The State Children's Health Insurance Program (SCHIP), jointly financed by the federal and state governments but administered by the states, should focus on transitioning eligible lower-income children into private, family coverage. Unfortunately, the current structure of SCHIP displaces private coverage instead of strengthening it. In the upcoming reauthorization of SCHIP, Congress should encourage more states to adopt premium assistance as a way to expand access to private coverage options.
Premium Assistance Now
SCHIP does allow states to pay premiums for enrollees' private health insurance. According to the Centers for Medicare and Medicaid Services (CMS), 12 states have premium assistance programs, either through traditional SCHIP authority or through waivers, which give states greater latitude in designing more effective models within the context of the law. Moreover, while premium assistance is typically applied to employer-based plans, some states have also qualified plans from the private, individual market.

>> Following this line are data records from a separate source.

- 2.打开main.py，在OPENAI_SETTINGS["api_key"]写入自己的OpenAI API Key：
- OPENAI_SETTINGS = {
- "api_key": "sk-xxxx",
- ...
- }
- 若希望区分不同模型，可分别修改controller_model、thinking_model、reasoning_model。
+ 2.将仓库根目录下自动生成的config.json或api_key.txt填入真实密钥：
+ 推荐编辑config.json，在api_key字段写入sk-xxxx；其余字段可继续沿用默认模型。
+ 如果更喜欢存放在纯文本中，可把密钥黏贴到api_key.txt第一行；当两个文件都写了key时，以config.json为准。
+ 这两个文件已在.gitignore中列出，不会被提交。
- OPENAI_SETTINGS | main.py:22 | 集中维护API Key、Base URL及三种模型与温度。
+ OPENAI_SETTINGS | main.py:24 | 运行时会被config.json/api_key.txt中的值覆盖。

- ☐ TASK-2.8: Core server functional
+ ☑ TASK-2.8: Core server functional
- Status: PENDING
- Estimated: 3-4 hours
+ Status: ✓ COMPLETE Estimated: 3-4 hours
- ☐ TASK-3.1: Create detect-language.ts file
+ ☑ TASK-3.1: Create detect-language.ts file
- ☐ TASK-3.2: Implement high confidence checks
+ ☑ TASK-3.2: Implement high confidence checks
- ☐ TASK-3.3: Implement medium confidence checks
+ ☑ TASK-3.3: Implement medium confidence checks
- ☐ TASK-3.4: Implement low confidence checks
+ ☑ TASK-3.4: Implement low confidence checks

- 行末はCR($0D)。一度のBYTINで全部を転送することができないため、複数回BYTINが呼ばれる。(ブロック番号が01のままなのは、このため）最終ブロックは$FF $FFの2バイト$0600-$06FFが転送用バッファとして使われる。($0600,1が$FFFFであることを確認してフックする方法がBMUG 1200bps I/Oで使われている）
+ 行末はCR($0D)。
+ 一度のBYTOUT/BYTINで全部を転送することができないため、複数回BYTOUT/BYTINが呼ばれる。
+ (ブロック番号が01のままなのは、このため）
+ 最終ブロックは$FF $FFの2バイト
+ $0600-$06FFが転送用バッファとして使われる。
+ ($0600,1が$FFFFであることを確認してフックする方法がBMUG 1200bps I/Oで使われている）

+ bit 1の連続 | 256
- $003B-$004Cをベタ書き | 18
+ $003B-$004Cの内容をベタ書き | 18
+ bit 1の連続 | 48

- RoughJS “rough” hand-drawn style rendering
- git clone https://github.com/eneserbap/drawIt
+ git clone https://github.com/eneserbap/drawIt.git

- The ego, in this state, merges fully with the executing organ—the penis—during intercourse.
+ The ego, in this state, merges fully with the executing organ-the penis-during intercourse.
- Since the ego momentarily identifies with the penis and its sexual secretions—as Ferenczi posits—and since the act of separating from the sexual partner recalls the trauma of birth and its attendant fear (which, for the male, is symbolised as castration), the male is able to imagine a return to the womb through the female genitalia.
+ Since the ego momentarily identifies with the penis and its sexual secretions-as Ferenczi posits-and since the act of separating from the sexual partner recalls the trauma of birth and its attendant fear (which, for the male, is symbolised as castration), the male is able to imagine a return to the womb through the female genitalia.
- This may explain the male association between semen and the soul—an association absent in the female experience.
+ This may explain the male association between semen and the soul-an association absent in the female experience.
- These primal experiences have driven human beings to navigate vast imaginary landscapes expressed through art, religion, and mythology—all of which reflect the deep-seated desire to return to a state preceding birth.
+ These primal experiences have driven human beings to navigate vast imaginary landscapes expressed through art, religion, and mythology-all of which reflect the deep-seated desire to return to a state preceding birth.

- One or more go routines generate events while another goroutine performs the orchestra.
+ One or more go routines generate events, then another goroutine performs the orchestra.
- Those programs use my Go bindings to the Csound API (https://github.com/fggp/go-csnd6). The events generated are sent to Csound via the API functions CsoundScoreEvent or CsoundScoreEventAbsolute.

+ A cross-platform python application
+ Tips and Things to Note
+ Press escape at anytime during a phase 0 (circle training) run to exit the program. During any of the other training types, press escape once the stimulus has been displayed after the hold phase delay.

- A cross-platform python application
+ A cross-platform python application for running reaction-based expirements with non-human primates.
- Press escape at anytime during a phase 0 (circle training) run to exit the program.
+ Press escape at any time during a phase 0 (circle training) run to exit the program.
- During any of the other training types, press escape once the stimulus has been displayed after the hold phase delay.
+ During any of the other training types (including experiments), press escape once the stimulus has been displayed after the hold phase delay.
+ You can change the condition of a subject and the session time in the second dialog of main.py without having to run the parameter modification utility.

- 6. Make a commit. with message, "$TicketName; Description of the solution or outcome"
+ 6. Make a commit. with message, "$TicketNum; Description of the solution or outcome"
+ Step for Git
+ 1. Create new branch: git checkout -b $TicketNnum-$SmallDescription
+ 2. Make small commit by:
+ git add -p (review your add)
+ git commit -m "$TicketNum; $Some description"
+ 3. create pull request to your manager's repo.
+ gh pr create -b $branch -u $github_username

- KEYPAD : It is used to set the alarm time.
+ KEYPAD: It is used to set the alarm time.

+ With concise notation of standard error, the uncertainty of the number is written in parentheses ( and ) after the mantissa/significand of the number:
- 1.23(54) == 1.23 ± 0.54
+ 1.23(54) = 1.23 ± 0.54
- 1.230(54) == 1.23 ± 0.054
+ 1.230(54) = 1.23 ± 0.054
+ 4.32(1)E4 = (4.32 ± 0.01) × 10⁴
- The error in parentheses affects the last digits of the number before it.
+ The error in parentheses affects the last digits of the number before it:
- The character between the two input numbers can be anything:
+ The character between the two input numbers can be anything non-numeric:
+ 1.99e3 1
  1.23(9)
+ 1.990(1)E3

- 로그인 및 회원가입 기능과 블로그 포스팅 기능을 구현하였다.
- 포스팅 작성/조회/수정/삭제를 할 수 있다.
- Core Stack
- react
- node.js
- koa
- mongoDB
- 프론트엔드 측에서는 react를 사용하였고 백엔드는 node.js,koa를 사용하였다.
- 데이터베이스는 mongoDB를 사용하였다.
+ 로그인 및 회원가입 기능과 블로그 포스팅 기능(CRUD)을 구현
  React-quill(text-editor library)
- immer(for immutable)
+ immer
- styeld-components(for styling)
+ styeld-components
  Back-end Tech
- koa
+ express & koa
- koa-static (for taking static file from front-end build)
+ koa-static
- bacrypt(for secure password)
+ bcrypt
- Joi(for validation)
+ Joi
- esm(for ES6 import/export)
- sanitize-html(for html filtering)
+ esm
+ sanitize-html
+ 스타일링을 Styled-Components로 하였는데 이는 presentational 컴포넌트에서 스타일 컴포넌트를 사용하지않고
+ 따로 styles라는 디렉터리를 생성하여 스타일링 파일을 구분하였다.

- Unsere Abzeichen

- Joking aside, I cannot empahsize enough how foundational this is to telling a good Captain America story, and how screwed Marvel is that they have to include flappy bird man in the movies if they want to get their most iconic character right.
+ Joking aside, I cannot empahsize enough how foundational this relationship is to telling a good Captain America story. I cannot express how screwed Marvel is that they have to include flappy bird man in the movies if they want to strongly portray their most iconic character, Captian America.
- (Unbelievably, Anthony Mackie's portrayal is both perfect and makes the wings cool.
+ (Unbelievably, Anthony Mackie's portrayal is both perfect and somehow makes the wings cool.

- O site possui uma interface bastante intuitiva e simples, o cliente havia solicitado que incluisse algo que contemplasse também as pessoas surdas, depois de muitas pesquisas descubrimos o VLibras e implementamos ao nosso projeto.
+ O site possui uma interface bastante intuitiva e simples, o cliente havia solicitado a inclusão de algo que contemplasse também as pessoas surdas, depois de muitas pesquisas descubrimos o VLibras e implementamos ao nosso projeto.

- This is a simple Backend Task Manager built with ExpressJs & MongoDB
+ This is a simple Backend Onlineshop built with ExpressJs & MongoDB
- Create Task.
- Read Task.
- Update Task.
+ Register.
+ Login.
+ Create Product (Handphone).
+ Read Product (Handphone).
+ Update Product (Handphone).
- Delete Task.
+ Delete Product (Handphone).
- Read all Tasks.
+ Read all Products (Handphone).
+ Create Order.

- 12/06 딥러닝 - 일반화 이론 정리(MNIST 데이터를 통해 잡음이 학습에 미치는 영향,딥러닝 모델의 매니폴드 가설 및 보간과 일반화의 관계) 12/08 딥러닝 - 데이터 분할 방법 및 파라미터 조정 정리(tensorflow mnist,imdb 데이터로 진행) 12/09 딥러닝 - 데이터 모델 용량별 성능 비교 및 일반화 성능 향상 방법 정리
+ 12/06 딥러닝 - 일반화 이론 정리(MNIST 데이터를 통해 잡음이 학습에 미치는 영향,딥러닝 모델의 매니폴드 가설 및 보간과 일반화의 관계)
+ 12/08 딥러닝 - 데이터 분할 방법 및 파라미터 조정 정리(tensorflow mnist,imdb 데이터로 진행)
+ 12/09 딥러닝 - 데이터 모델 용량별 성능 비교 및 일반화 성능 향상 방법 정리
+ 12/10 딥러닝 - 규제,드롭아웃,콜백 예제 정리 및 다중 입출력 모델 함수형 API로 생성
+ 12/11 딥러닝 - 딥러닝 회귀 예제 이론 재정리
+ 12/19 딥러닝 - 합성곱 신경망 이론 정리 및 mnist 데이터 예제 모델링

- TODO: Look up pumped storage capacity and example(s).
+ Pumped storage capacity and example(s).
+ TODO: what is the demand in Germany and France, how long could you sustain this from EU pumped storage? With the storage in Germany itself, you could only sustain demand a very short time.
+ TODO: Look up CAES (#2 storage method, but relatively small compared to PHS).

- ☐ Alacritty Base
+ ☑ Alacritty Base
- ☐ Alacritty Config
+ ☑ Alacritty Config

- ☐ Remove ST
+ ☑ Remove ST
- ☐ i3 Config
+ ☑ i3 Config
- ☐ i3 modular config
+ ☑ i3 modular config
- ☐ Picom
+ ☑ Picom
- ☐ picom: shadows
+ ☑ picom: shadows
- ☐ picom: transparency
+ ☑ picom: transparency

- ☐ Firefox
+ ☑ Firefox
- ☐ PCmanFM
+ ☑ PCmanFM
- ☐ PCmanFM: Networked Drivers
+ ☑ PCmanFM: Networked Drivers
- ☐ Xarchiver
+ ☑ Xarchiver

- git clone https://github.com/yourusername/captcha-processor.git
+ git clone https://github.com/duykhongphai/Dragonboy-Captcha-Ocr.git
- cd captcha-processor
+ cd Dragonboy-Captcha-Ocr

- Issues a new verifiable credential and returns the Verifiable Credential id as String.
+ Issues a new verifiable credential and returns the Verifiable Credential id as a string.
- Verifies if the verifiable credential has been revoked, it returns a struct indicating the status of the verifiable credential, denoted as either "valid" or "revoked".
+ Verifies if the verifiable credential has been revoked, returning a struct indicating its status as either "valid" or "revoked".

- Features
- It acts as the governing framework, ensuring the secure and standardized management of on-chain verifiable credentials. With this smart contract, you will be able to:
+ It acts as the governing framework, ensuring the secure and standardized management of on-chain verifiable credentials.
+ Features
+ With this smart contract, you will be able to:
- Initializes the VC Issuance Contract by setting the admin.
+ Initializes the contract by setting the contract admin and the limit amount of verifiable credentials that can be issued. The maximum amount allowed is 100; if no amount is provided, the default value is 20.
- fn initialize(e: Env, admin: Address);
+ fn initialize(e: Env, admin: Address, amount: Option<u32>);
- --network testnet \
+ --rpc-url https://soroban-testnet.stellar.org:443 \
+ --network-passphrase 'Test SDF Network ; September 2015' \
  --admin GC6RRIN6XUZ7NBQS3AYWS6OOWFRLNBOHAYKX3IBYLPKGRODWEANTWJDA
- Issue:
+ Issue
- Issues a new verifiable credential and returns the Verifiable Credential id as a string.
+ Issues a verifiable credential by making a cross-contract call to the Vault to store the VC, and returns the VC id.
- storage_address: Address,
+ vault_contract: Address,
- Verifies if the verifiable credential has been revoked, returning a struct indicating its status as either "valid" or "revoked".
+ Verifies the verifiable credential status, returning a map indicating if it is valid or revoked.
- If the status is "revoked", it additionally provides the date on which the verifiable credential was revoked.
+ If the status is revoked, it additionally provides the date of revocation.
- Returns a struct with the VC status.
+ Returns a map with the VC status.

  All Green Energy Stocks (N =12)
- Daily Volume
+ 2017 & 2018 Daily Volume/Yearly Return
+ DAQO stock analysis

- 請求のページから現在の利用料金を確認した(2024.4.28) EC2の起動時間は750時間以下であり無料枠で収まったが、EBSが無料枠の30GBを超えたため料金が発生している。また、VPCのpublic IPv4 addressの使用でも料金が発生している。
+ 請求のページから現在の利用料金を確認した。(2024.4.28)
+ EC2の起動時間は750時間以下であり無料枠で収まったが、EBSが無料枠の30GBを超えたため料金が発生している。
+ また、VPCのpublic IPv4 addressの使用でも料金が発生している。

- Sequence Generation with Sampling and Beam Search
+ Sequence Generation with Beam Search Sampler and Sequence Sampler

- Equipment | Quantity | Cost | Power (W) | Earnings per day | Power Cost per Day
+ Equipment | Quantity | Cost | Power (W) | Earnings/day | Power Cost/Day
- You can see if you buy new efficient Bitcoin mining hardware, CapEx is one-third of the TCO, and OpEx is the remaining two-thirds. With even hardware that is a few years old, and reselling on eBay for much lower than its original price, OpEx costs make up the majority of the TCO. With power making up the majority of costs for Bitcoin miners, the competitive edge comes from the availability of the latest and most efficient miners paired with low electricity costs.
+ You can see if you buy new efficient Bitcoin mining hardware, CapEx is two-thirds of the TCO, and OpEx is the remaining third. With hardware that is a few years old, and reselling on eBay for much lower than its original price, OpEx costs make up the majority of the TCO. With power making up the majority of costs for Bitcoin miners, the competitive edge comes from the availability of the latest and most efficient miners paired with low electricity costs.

At the time of its enactment, the premium assistance provision seemed to hold great promise. The details of the measure, however, have undermined its effectiveness. Coverage provided under premium assistance must meet "cost effectiveness" tests and the SCHIP benefit and cost-sharing standards set by law. If a plan does not meet these standards, a state must provide "wrap-around" coverage to fill in the gaps. The complexity and costs of administering a premium assistance option not only deter greater adoption but also stifle its potential to transform SCHIP into a program that helps lower-income working families obtain private coverage, which most insured workers prefer to a government-run plan.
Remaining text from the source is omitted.